Senior Nonviolent Resister Celebrates Nuclear Ban Treaty the Hard Way

By John LaForge

      Monday 22 January marks the 3rd anniversary of the coming-into-force of the Treaty on the Prohibition of Nuclear Weapons.

The TPNW has 70 “states parties” (signed and ratified) and 23 more governments (signed) moving to see it ratified. Its entry-into-force will be celebrated all over the world as the best means of preventing accidental or deliberate attacks with the most poisonous and catastrophic weapons in human history. The treaty’s universal enforcement would also end today’s use of nuclear weapons, employed as they are by nine governments the way hostage-takers point a loaded pistol: without pulling the trigger, they still get what they want, usually. They use that pistol.

The nuclear-armed states have dismissed the TPNW as a political annoyance, a naïve aspiration of an unschooled group of lesser UN members — the 122 out of 193 that voted for enactment.

However, it was no tangent but a super-majority of UN members that finally decided that the nuclear weapons powers must have lied when they promised, in 1970, in Article VI of the Nonproliferation Treaty (NPT) “to pursue negotiations in good faith on effective measures relating to cessation of the nuclear arms race at an early date”, etc., etc. After 57 years, “at an early date” has become the laugh line of international law. The phrase was vague enough for nuclear powers to ignore it indefinitely, while asserting their lawful adherence. The U.S. state department still claims on paper, “The United States is in full compliance with all of its NPT obligations, including Article VI.”

Fed-up with decades of lip service, 122 United Nations governments took to heart the NPS’ Art. VI mandate to pursue disarmament in good faith, and, in 2017, they produced the TPNW. The treaty is now part of the “rules-based order” that President Biden, the State Department, and the Pentagon love to pose with.

Here in Germany, nuclear attack threats emanate from the Luftwaffe’s Büchel Air Force Base in the form of 15 U.S. nuclear bombs stored and kept ready for Germany’s Tornado jet fighter pilots to drop on Russia. This unlawful “nuclear sharing” (the Nonproliferation Treaty prohibits such transfers) has been the focus of hundreds of protest actions over the years.

After joining a recent protest, U.S. Air Force veteran Dennis DuVall, formerly of Prescott, Ariz, but now living in Germany, will be honoring the TPNW’s Monday anniversary by defending himself in a political trial. Having named an entrance road to the nuclear weapons base a “Crime Scene” with a bit of spray paint, he committed no exaggeration or misdemeanor, considering the United Nations Charter, the Nuremberg Judgment, and the Geneva Conventions. Nonetheless, DuVall was charged with damage to property but will turn the tables in district court in Cochem, Germany, reminding the court that earlier judges in Germany, in the Third Reich, learned the hard way by not refusing to cooperate with state crimes.
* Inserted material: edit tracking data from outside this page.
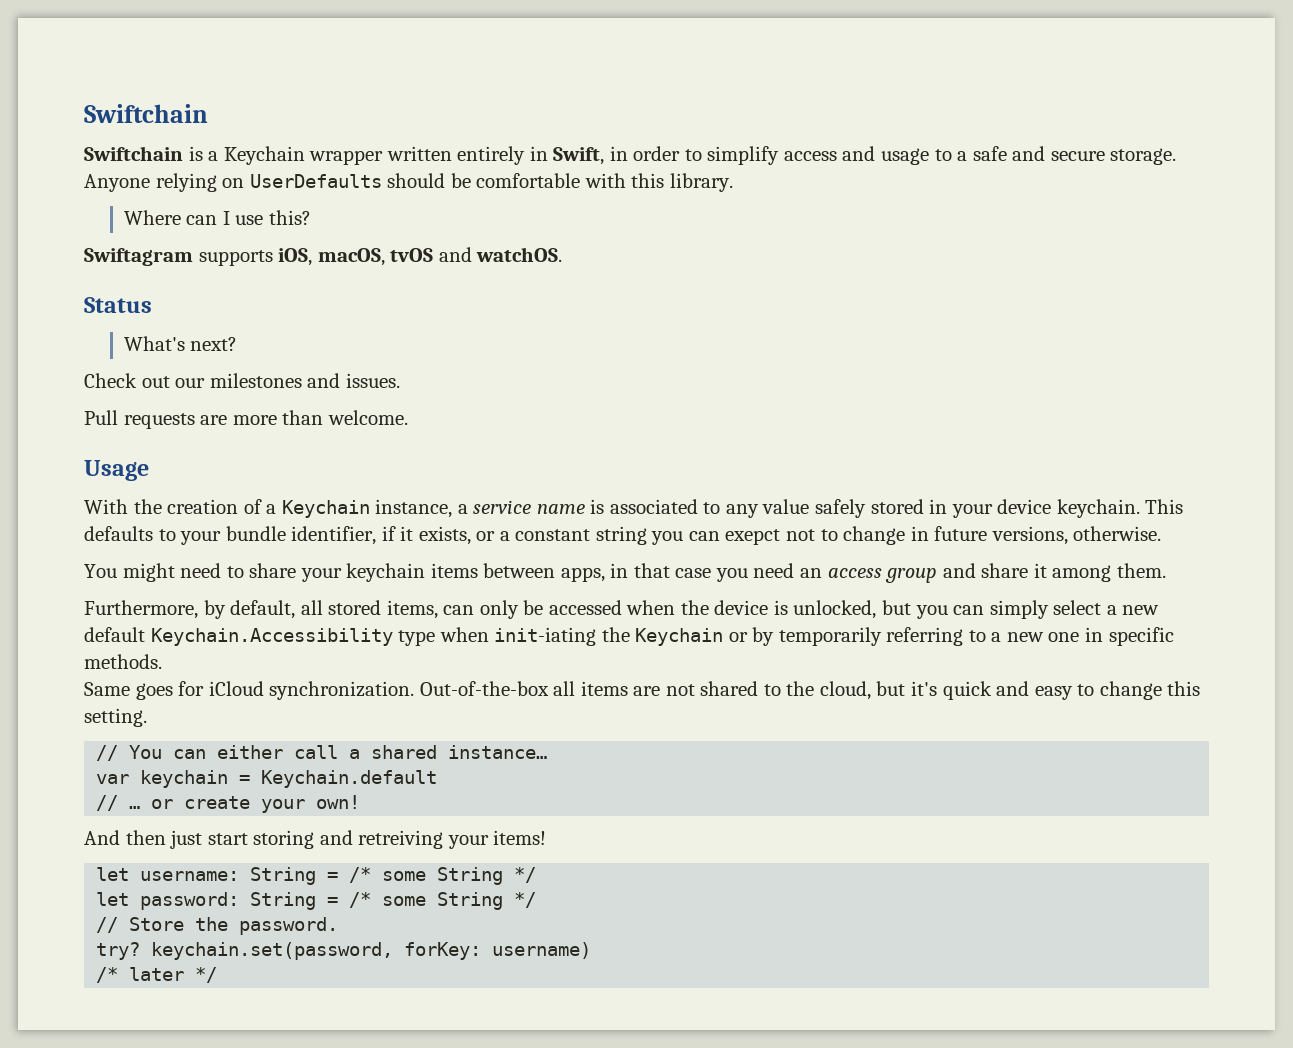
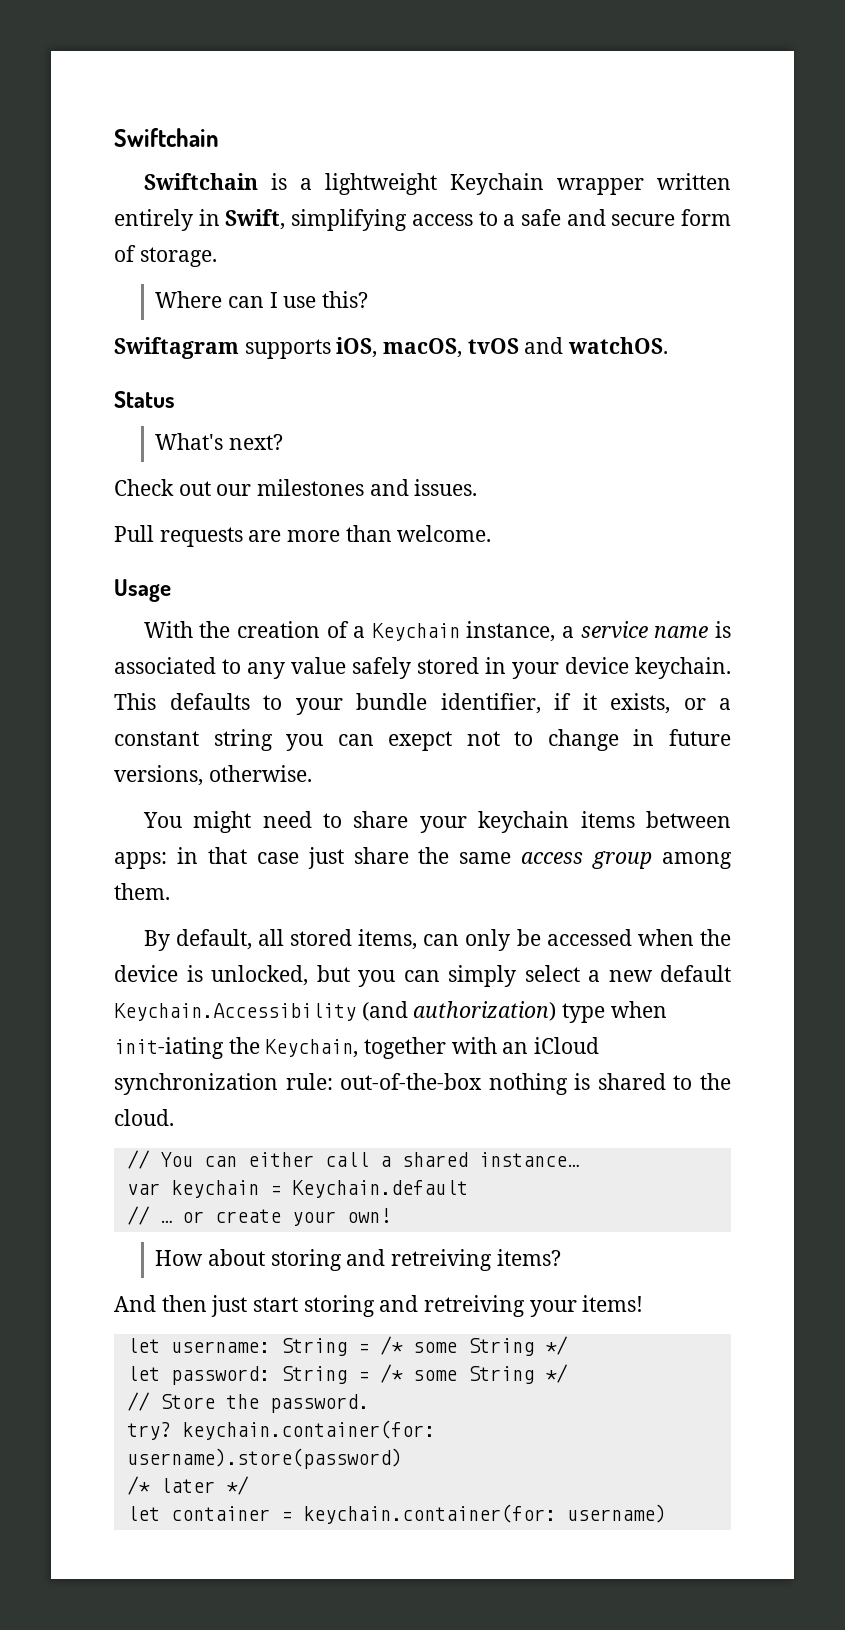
- Swiftchain is a Keychain wrapper written entirely in Swift, in order to simplify access and usage to a safe and secure storage. Anyone relying on UserDefaults should be comfortable with this library.
+ Swiftchain is a lightweight Keychain wrapper written entirely in Swift, simplifying access to a safe and secure form of storage.
- You might need to share your keychain items between apps, in that case you need an access group and share it among them.
+ You might need to share your keychain items between apps: in that case just share the same access group among them.
- Furthermore, by default, all stored items, can only be accessed when the device is unlocked, but you can simply select a new default Keychain.Accessibility type when init-iating the Keychain or by temporarily referring to a new one in specific methods.
- Same goes for iCloud synchronization. Out-of-the-box all items are not shared to the cloud, but it's quick and easy to change this setting.
+ By default, all stored items, can only be accessed when the device is unlocked, but you can simply select a new default Keychain.Accessibility (and authorization) type when init-iating the Keychain, together with an iCloud synchronization rule: out-of-the-box nothing is shared to the cloud.
+ How about storing and retreiving items?
- try? keychain.set(password, forKey: username)
+ try? keychain.container(for: username).store(password)
+ let container = keychain.container(for: username)

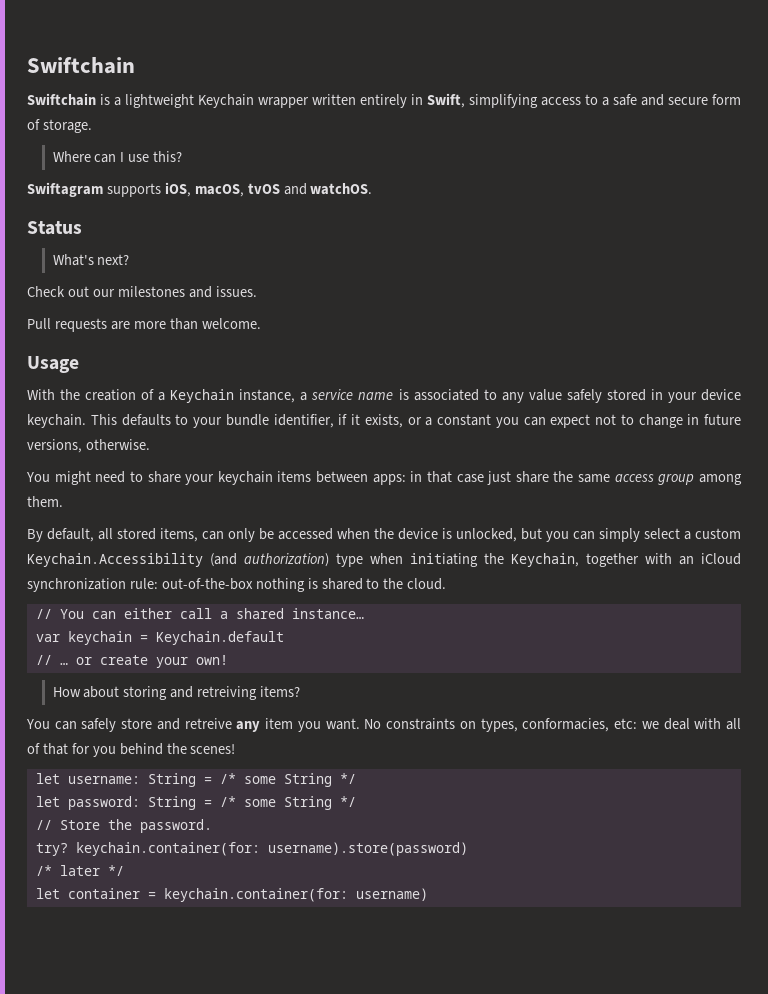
- This defaults to your bundle identifier, if it exists, or a constant string you can exepct not to change in future versions, otherwise.
+ This defaults to your bundle identifier, if it exists, or a constant you can expect not to change in future versions, otherwise.
- By default, all stored items, can only be accessed when the device is unlocked, but you can simply select a new default Keychain.Accessibility (and authorization) type when init-iating the Keychain, together with an iCloud synchronization rule: out-of-the-box nothing is shared to the cloud.
+ By default, all stored items, can only be accessed when the device is unlocked, but you can simply select a custom Keychain.Accessibility (and authorization) type when initiating the Keychain, together with an iCloud synchronization rule: out-of-the-box nothing is shared to the cloud.
- And then just start storing and retreiving your items!
+ You can safely store and retreive any item you want. No constraints on types, conformacies, etc: we deal with all of that for you behind the scenes!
Even at 82 years of age, and having already served 60 days in a German prison for previous actions at Büchel, DuVall is not “rehabilitated” and may remind the court as he did in 2020: “I wish to underscore the need for judicial courage to shine a spotlight on preparations for nuclear war taking place at Büchel AFB.  I ask you, Judge, to … or allow me to go unpunished by recognizing the unlawful threat of using nuclear weapons stationed at Büchel AFB.”

A better shout out to the Treaty on the Prohibition of Nuclear Weapons — from a more stalwart nuclear resister — is hardly possible.

     John LaForge, syndicated by PeaceVoice, is Co-director of Nukewatch, a peace and environmental justice group in Wisconsin, and is co-editor with Arianne Peterson of Nuclear Heartland, Revised: A Guide to the 450 Land-Based Missiles of the United States.